OBS: Muitos pacientes se referem a bradicinesia como uma “perda de força na mão”,
ainda que os testes de força indiquem ausência de paresia.
- A rigidez não costuma aparecer na história clínica, mas pode ser facilmente encontrada
durante o exame neurológico. A instabilidade postural é comum em fases avançadas –
caso ocorra no início da doença, deve-se considerar outro diagnóstico.

- As manifestações não motoras tendem a ser mais incapacitantes que as motoras, e


incluem:
-> Anosmia – um dos sintomas mais precoces;
-> Obstipação – um dos sintomas mais precoces;
-> Inquietude interna;
-> Dores e desconforto em membros inferiores;
-> Dispneia subjetiva;
-> Disfunções autonômicas tardias.

OBS: Exemplos de disfunções autonômicas incluem hipotensão ortostática sem


ocorrência de síncopes, seborreia, urgência miccional, paroxismos de sudorese
excessiva, etc.

- Durante o sono, o paciente pode desenvolver síndrome das pernas inquietas e distúrbio
comportamental do sono REM. Muitos pacientes também desenvolvem sintomas de
depressão e ansiedade.

- Com o passar dos anos, e a progressão da doença, a maioria dos pacientes evolui com
demência – estima-se que 70% dos pacientes terão evoluído para demência em até oito
anos. Quanto mais tarde a doença começar, maiores as chances de desenvolver
demência – ainda que ela também possa ocorrer mais frequentemente nas formas rígido-
acinéticas.

- Alguns pacientes desenvolvem surtos psicóticos – e muitas vezes possuem consciência


de que suas alucinações não são reais.
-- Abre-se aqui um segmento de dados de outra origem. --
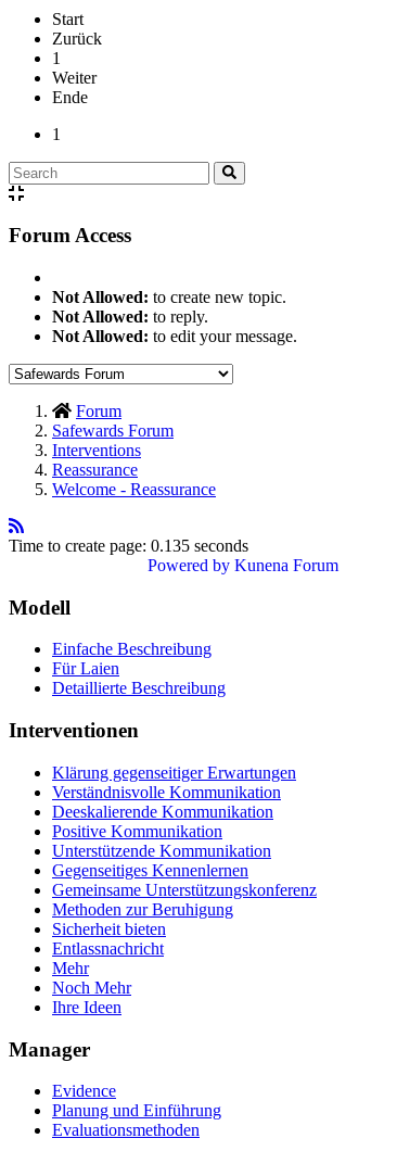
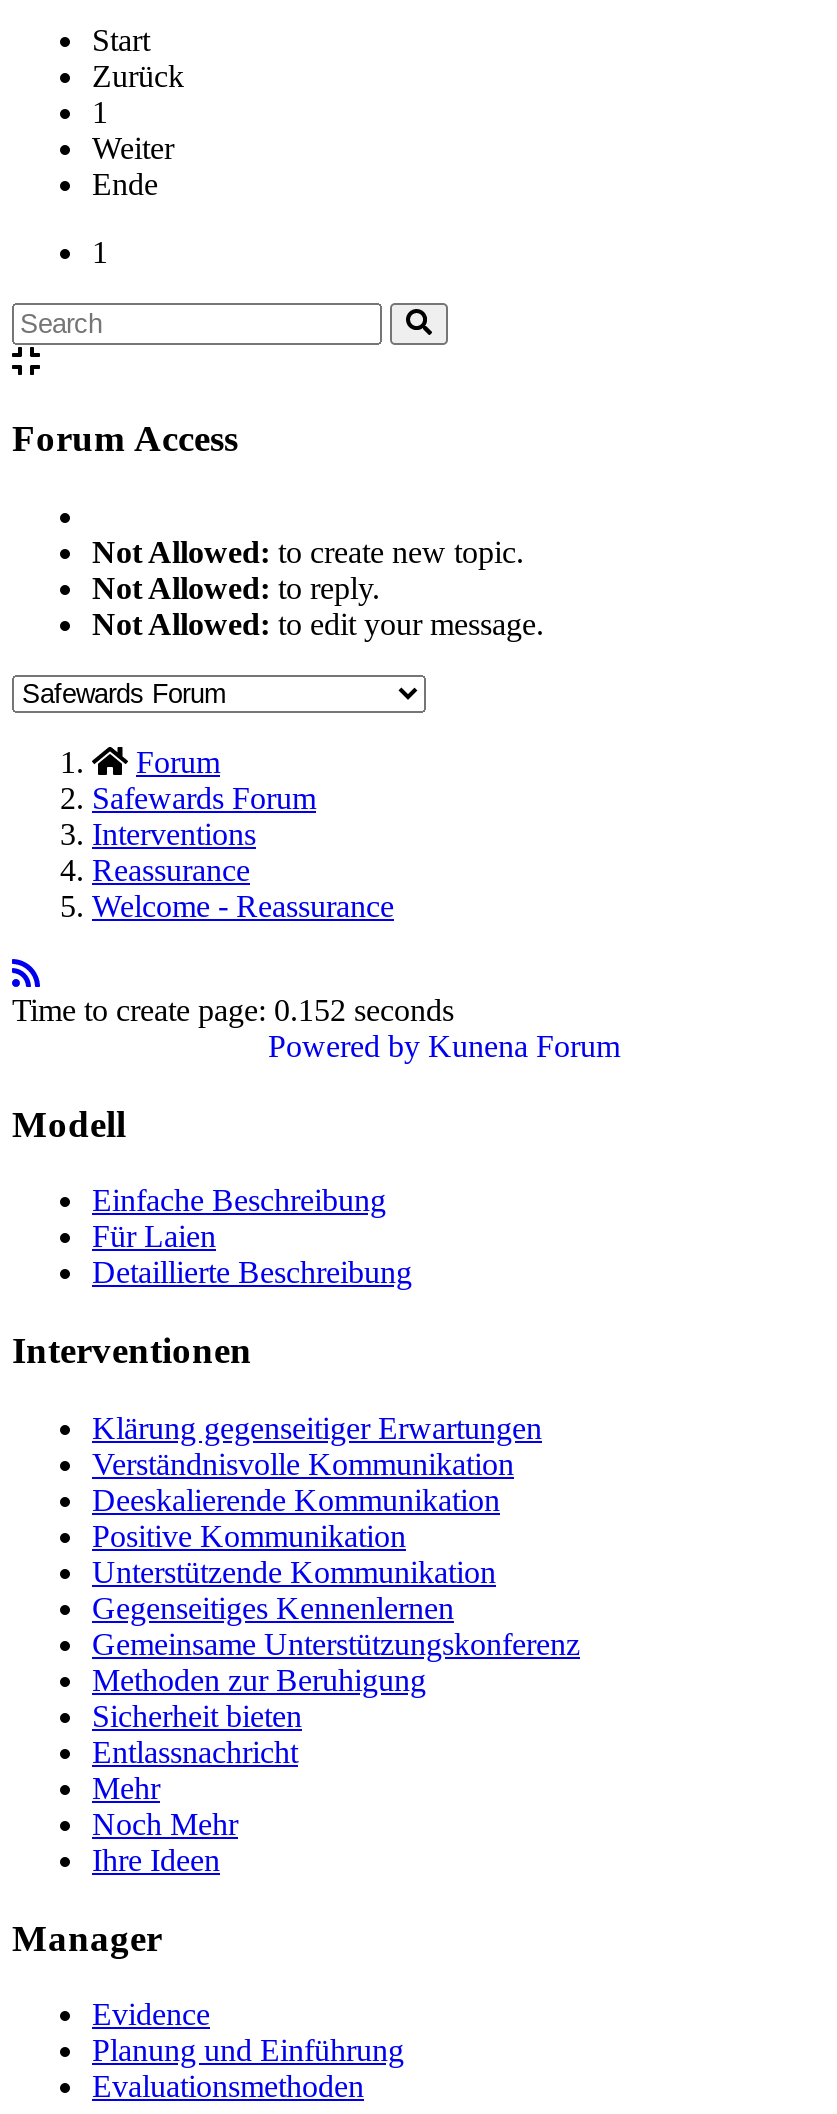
[9,536,248,555] Time to create page: 0.135 seconds -> [12,993,454,1027] Time to create page: 0.152 seconds

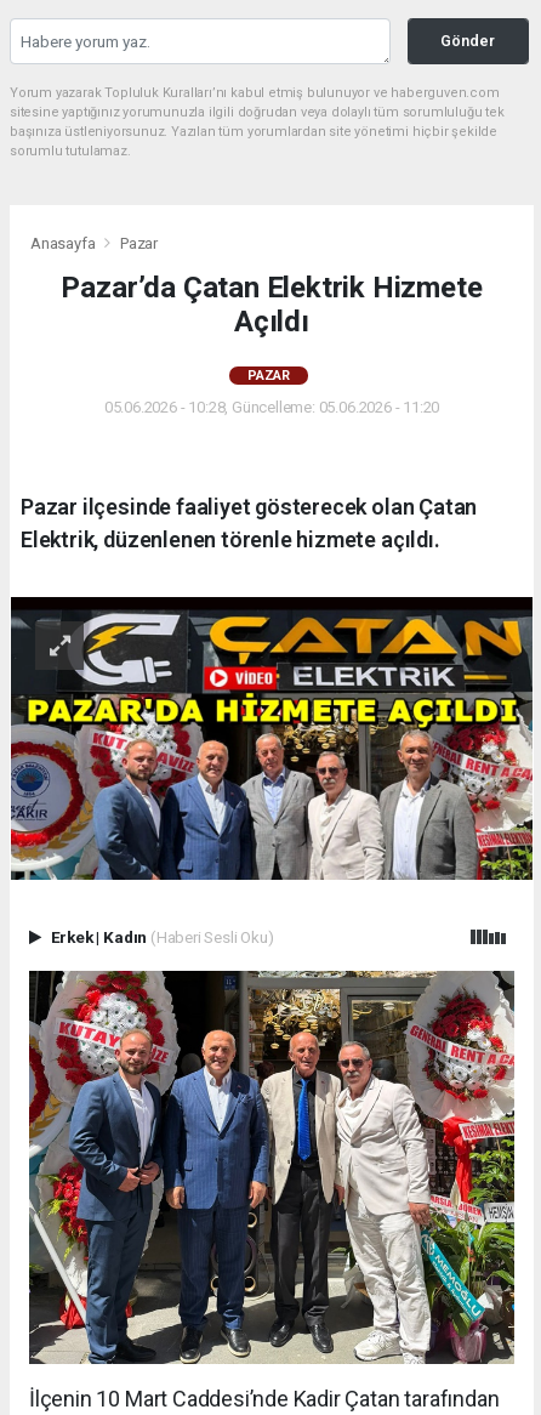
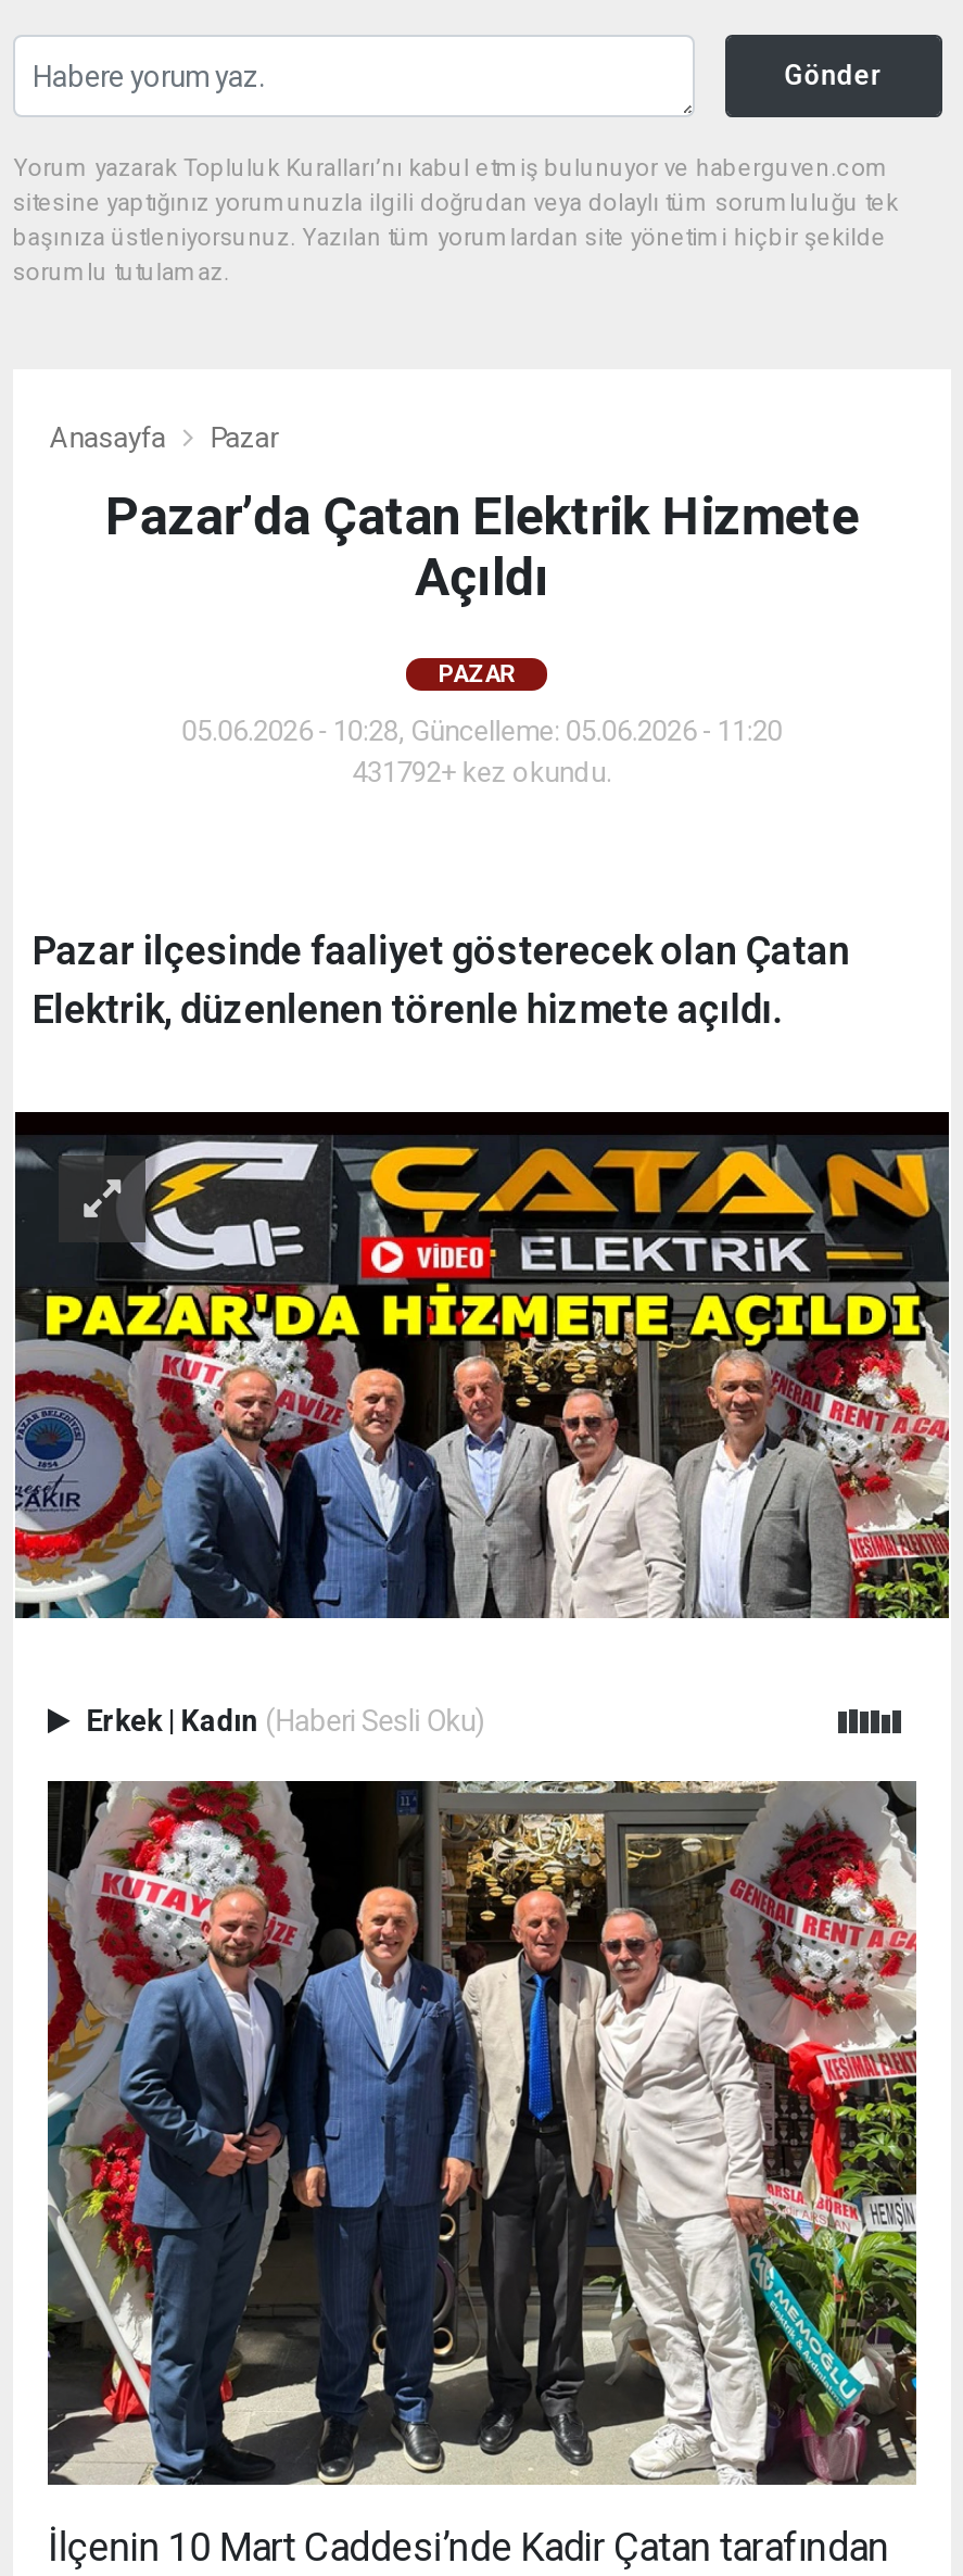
none -> [352,757,612,789] 431792+ kez okundu.

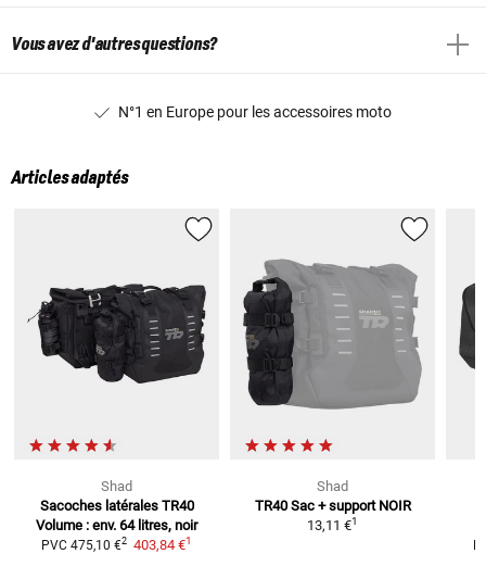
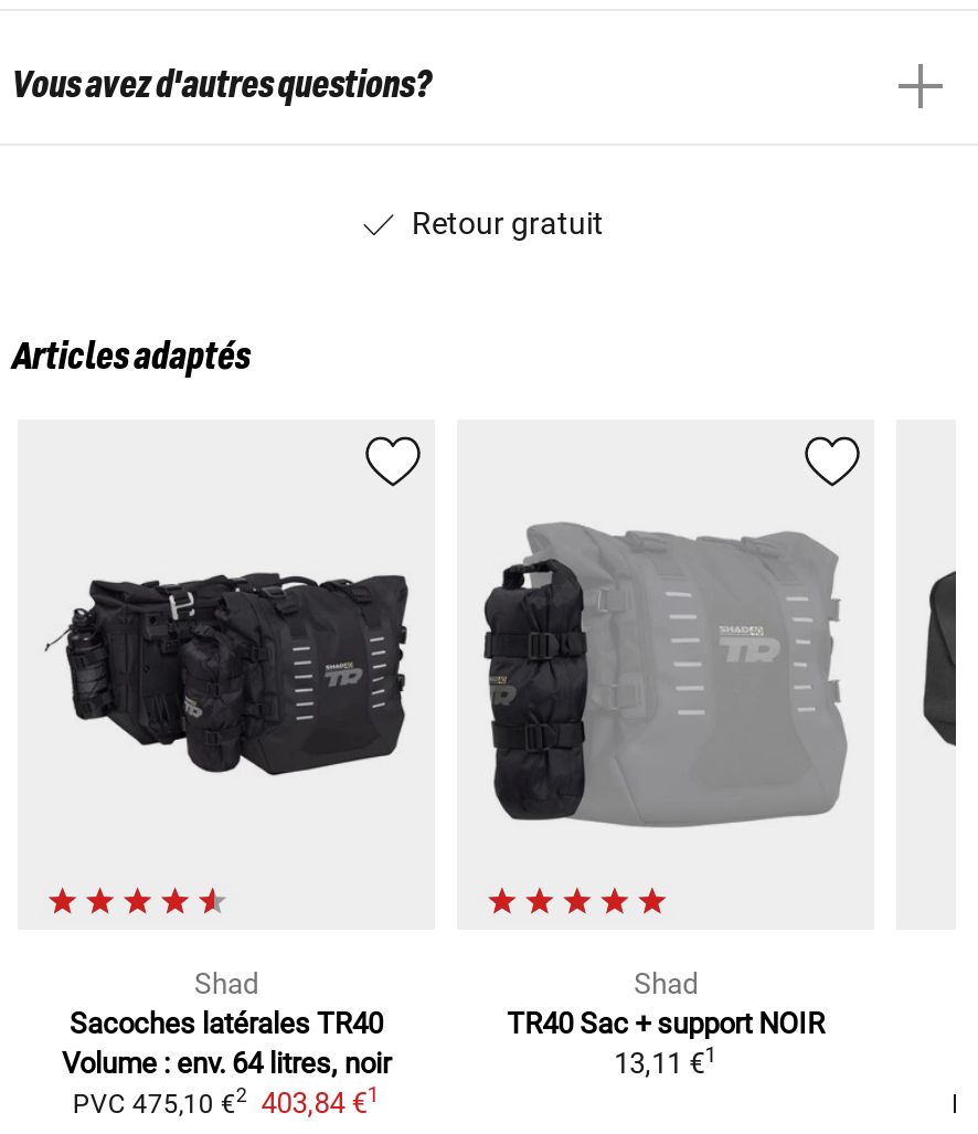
[118,103,392,120] N°1 en Europe pour les accessoires moto -> [412,205,604,240] Retour gratuit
Os surtos podem ser desencadeados pela própria
doença, mas mais frequentemente são resultados de algumas drogas utilizadas no
tratamento.
DIAGNÓSTICO

- O diagnóstico é primariamente clínico, sendo feito a partir dos critérios já explicados. A


RM é normal, mas o PET pode demonstrar redução da atividade do striatum. Ainda assim,
os exames de imagem não são utilizados de rotina, sendo que a indicação deles fica
restrita a situações de pesquisa.

TRATAMENTO

LEVODOPA

- A dopamina não é capaz de atravessar a barreira-hematoencefálica, de forma que o


tratamento é realizado primariamente com a levodopa – uma precursora direta da
dopamina. Essa é considerada a terapia padrão-ouro no tratamento de DP.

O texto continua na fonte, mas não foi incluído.